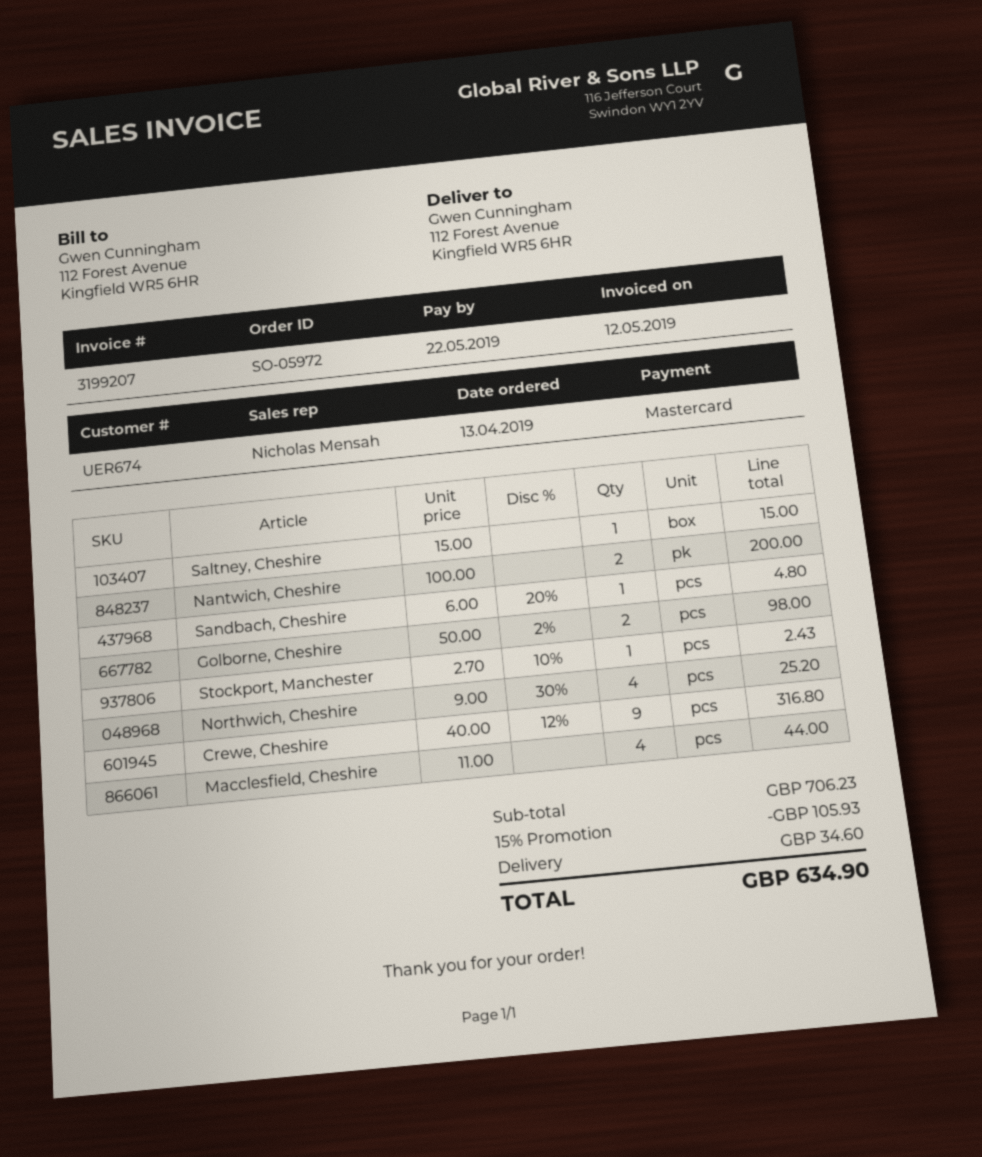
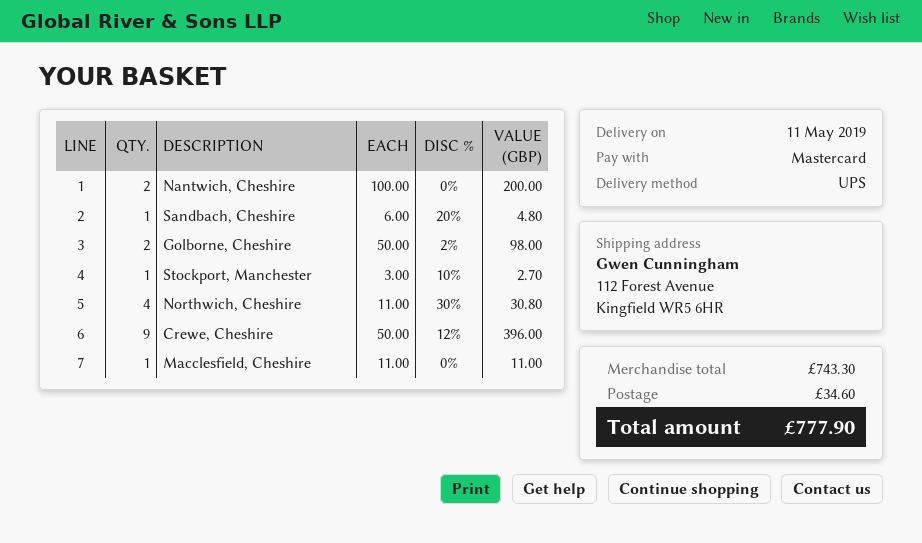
Saltney, Cheshire: 1 x 15.00 = 15.00 -> none
Stockport, Manchester: 1 x 2.70 - 10% = 2.43 -> 1 x 3.00 - 10% = 2.70
Northwich, Cheshire: 4 x 9.00 - 30% = 25.20 -> 4 x 11.00 - 30% = 30.80
Crewe, Cheshire: 9 x 40.00 - 12% = 316.80 -> 9 x 50.00 - 12% = 396.00
Macclesfield, Cheshire: 4 x 11.00 = 44.00 -> 1 x 11.00 = 11.00
subtotal: 706.23 -> 743.30
discount: 15% = 105.93 -> none
total: 634.90 -> 777.90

**WORK TO BE COMPLETED**
Output the full listing above exactly, excluding all pictures.

**TASK ANSWER**
Saltney, Cheshire: 1 x 15.00 = 15.00 -> none
Stockport, Manchester: 1 x 2.70 - 10% = 2.43 -> 1 x 3.00 - 10% = 2.70
Northwich, Cheshire: 4 x 9.00 - 30% = 25.20 -> 4 x 11.00 - 30% = 30.80
Crewe, Cheshire: 9 x 40.00 - 12% = 316.80 -> 9 x 50.00 - 12% = 396.00
Macclesfield, Cheshire: 4 x 11.00 = 44.00 -> 1 x 11.00 = 11.00
subtotal: 706.23 -> 743.30
discount: 15% = 105.93 -> none
total: 634.90 -> 777.90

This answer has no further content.